Affirmed in part, reversed in part, and remanded.

Heard, considered, and decided by the court en banc.

O P I N I O N

BLATZ, Chief Justice.

Defendant-appellant New Hampshire Insurance Company brings this appeal contending that the district court abused its discretion in admitting expert testimony on asbestos contamination that New Hampshire claims should have been excluded under Minnesota's evidentiary standard for scientific testimony. In addition, New Hampshire claims that even if the expert's testimony was properly admitted, the evidence still does not support the jury's finding that there was a direct physical loss to plaintiff-respondent Kellogg Square Partnership (KSP), which invoked coverage under New Hampshire's all-risk policy. We affirm on these issues. Plaintiffs-respondents Sentinel Management Company, et al., argue on cross-appeal that the district court erred in granting New Hampshire's motion for summary judgment on the ten properties other than that considered by the jury. We reverse on this issue and remand for a new trial.
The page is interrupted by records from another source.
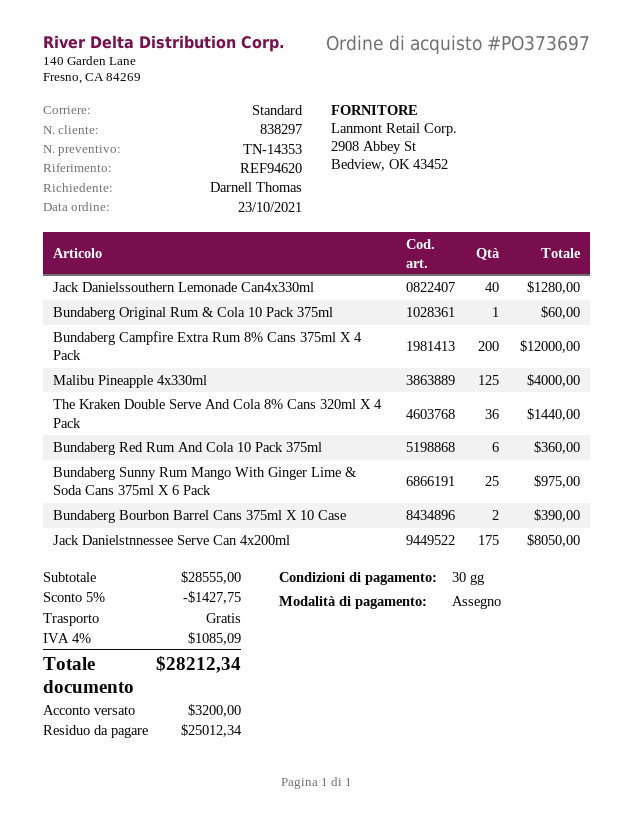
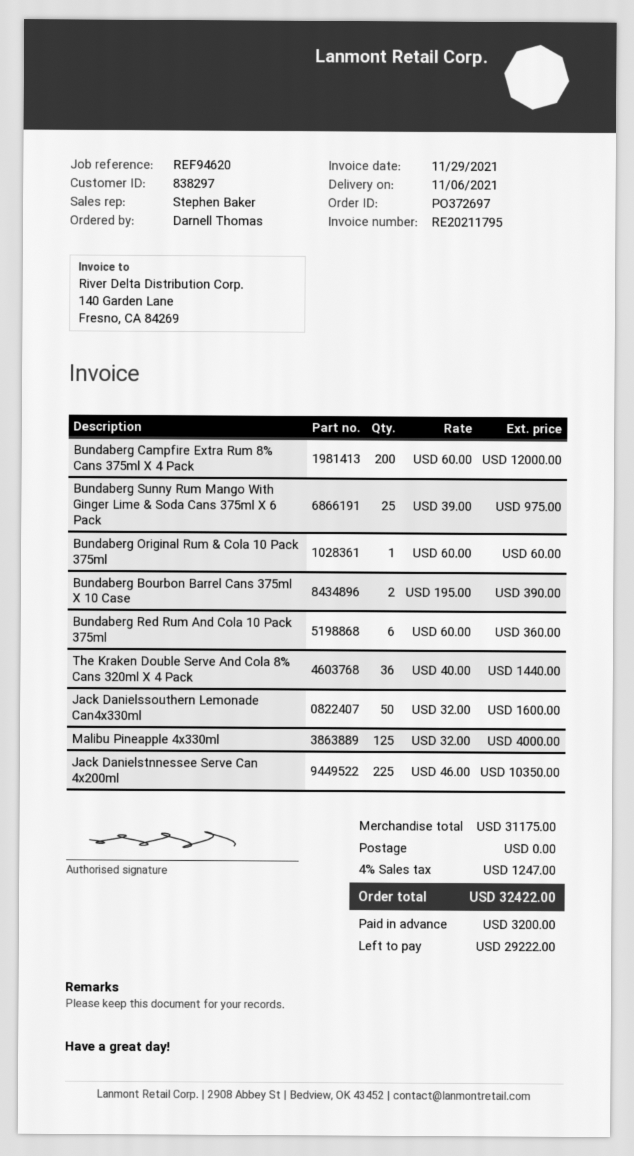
order number: PO373697 -> PO372697
Jack Danielssouthern Lemonade Can4x330ml: 40 for 1280.00 -> 50 for 1600.00
Jack Danielstnnessee Serve Can 4x200ml: 175 for 8050.00 -> 225 for 10350.00
subtotal: 28555.00 -> 31175.00
discount: 5% = 1427.75 -> none
tax: 4% = 1085.09 -> 4% = 1247.00
total: 28212.34 -> 32422.00
balance: 25012.34 -> 29222.00

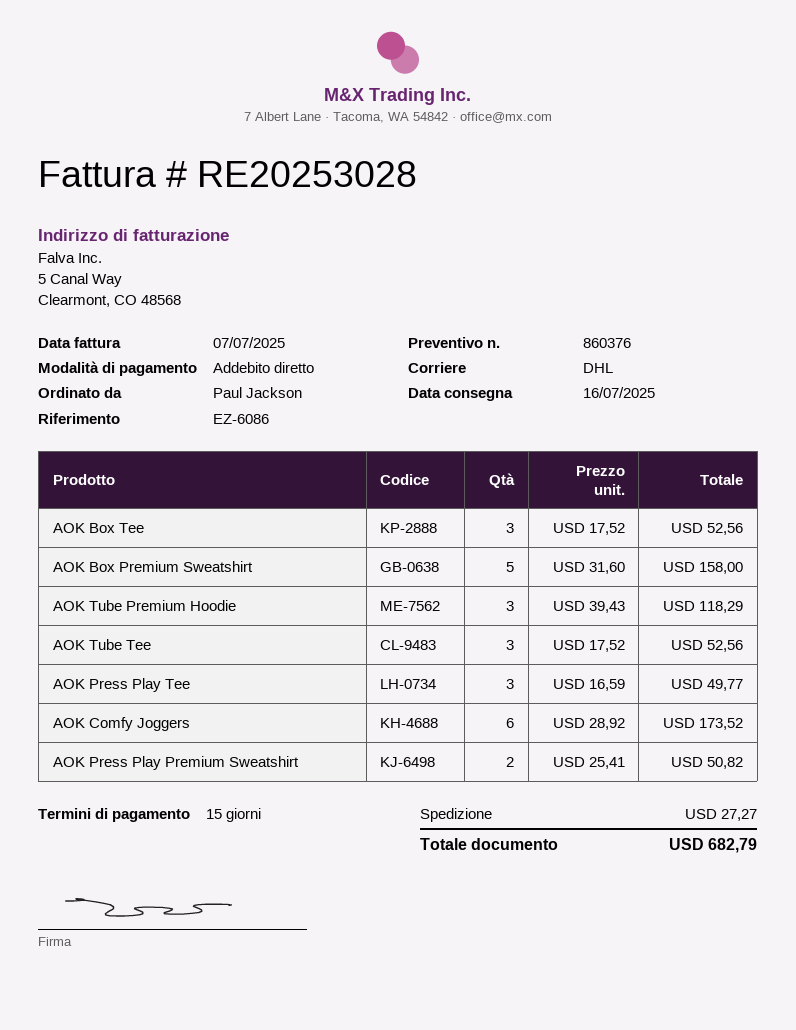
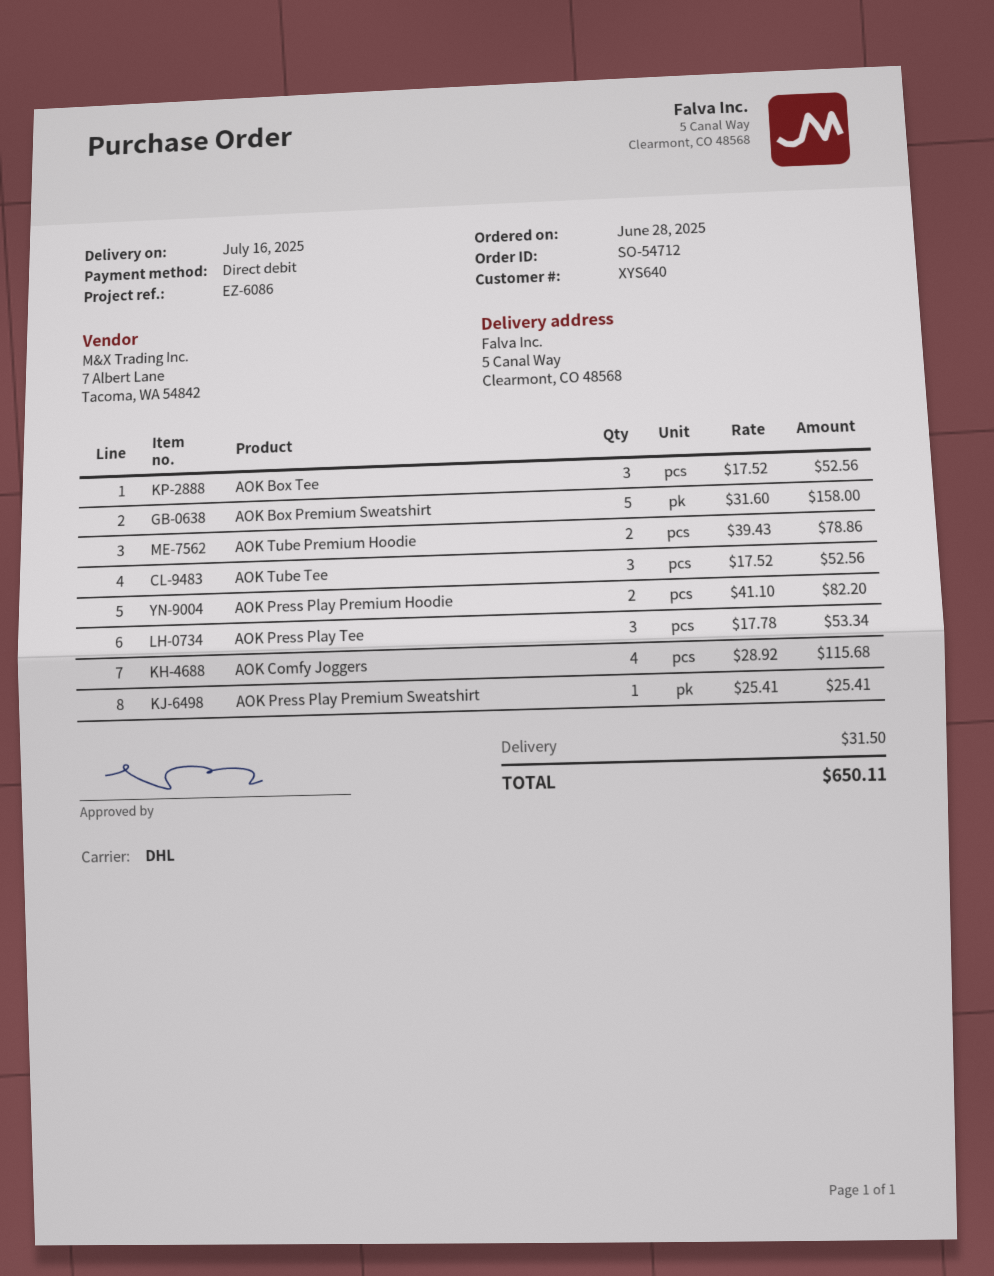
AOK Tube Premium Hoodie: 3 x 39.43 = 118.29 -> 2 x 39.43 = 78.86
AOK Press Play Tee: 3 x 16.59 = 49.77 -> 3 x 17.78 = 53.34
AOK Comfy Joggers: 6 x 28.92 = 173.52 -> 4 x 28.92 = 115.68
AOK Press Play Premium Sweatshirt: 2 x 25.41 = 50.82 -> 1 x 25.41 = 25.41
AOK Press Play Premium Hoodie: none -> 2 x 41.10 = 82.20
shipping: 27.27 -> 31.50
total: 682.79 -> 650.11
This lawsuit involves 12 plaintiffs who sued 7 defendant insurers under all-risk, first-party policies issued by the insurers and covering properties owned or managed by plaintiffs. [1] Ten of the plaintiffs are limited partnerships, and Sentinel Management is the general partner of each of these limited partnerships, and manages all of the buildings at issue. Plaintiffs alleged that asbestos fibers had been released in their ten primarily residential building complexes, and that the ensuing losses were covered under the policies provided by defendant insurers. Five defendants filed motions for summary judgment to determine which defendant's policy was in effect when the property damage manifested. [2] In addition, New Hampshire Insurance Company (New Hampshire) was added by stipulation as an additional defendant. Finally, plaintiffs filed an amended complaint, adding KSP, a general partnership that wholly owns the Kellogg Square building in St. Paul, also managed by Sentinel, as an additional plaintiff.

The district court concluded that for purposes of allocating indemnity between successive first-party insurers, coverage is triggered when appreciable damage becomes manifest such that the insured was or should have been aware of it. The court further concluded that the plaintiffs' losses manifested either in July 1991 or in August 1992, and therefore only New Hampshire's two policies were implicated as they were the only policies in effect at that time. [3] Accordingly, the district court granted summary judgment for all remaining defendants except New Hampshire.

New Hampshire then filed a second motion for summary judgment, challenging whether plaintiffs had sustained “direct physical loss,” necessary to coverage. [4] The district court denied the motion but certified to the court of appeals pursuant to Minn. R. Civ. App. P. 103.03(h) the questions concerning whether asbestos contamination could constitute a direct physical loss and whether such a loss was fortuitous.

The court of appeals held, inter alia, that asbestos contamination can constitute a direct physical loss to property under an all-risk insurance policy, and that such a loss is fortuitous. See Sentinel Management Co. v. New Hampshire Ins. Co., 563 N.W.2d 296, 300 (Minn. App. 1997) (Sentinel I). After the case returned to the district court, New Hampshire filed a motion in limine asking the court to exclude the testimony of plaintiffs' expert, Richard Hatfield, as well as other plaintiffs' experts and evidence. New Hampshire argued that Hatfield extrapolated from four positive dust samples taken from five apartment units at the 450-unit Kellogg Square building to the conclusion that all of the apartments at Kellogg Square, as well as the other ten buildings at issue, were contaminated by asbestos fibers. New Hampshire further requested that the court exclude evidence of scientific sampling performed on the ten buildings other than Kellogg Square after the expiration of New Hampshire's policy.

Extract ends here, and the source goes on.